Are You An Insomniac?

“I remember when staying up until midnight was hard to do - now it's a bad habit”

Insomnia is a symptom, not a stand-alone diagnosis or a disease.  By definition, insomnia is "difficulty initiating or maintaining sleep, or both" or the perception of poor quality sleep.  Insomnia may therefore be due to inadequate quality or quantity of sleep.  Insomnia is not defined by a specific number of hours of sleep that one gets, since individuals vary widely in their sleep needs and practices.  Although most of us know what insomnia is and how we feel and perform after one or more sleepless nights, few seek medical advice.
Insomnia affects all age groups.  Among adults, insomnia affects women more often than men.  The incidence tends to increase with age.  It is typically more common in people in lower socioeconomic (income) groups, chronic alcoholics, and mental health patients.  Stress most commonly triggers short-term or acute insomnia.  If you do not address your insomnia, however, it may develop into chronic insomnia.
Insomnia is generally classified based on the duration of the problem.  Not everyone agrees on one definition, but generally:
·         symptoms lasting less than one week are classified as transient insomnia,
·         symptoms between one to three weeks are classified as short-term insomnia, and
·         those longer than three weeks are classified as chronic insomnia

Insomnia Causes
Insomnia may be caused by a host of different reasons.  These causes may be divided into situational factors, medical or psychiatric conditions, or primary sleep problems.  Insomnia could also be classified by the duration of the symptoms into transient, short-term, or chronic.
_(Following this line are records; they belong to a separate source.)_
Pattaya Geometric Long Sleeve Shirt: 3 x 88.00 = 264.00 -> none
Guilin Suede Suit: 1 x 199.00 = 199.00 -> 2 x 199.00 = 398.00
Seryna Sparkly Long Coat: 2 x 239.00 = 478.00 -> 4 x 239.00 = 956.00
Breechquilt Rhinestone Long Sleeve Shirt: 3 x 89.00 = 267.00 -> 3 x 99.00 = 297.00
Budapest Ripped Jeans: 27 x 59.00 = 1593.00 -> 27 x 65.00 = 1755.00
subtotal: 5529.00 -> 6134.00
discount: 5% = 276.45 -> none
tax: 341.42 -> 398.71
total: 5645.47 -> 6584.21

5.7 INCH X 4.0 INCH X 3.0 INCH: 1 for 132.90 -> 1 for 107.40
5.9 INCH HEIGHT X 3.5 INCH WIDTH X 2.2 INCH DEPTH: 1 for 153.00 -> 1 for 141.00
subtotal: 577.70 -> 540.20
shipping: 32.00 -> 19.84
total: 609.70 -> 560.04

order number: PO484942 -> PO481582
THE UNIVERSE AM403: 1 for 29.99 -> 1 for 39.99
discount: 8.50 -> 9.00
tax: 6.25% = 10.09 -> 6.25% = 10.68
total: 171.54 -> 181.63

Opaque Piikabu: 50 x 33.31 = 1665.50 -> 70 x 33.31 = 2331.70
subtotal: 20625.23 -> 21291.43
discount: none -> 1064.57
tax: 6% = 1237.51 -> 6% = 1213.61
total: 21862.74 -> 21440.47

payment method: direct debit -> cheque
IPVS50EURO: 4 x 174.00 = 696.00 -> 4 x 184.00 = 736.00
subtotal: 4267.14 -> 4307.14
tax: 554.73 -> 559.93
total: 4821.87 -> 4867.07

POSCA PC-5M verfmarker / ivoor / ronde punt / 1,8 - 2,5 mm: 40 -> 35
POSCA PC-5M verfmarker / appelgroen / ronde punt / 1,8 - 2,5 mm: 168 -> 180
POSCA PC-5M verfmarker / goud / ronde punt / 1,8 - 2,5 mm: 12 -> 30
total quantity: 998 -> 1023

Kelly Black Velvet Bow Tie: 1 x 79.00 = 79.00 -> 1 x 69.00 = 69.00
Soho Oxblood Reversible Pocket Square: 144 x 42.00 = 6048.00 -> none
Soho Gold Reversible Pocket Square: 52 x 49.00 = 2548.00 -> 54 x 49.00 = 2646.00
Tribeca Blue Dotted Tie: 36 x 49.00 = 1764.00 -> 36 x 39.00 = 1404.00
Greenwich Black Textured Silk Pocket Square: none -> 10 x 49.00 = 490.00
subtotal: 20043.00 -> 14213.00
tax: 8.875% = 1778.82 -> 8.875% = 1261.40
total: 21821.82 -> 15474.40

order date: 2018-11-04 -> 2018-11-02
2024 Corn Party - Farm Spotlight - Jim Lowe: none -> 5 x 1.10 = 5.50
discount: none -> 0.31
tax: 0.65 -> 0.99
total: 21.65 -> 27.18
Transient insomnia generally last less than seven days; short-term insomnia usually lasts for about one to three weeks, and chronic insomnia lasts for more than three weeks.
Many of the causes of transient and short-term insomnia are similar and they include:
·         Jet lag
·         Changes in shift work
·         Excessive or unpleasant noise
·         Uncomfortable room temperature (too hot or too cold)
·         Stressful situations in life (exam preparation, loss of a loved one, unemployment, divorce, or separation)
·         Presence of an acute medical or surgical illness or hospitalization
·         Withdrawal from drug, alcohol, sedative, or stimulant medications
·         Uncontrolled physical symptoms (pain, fever, breathing problems, nasal congestion, cough, diarrhea, etc.)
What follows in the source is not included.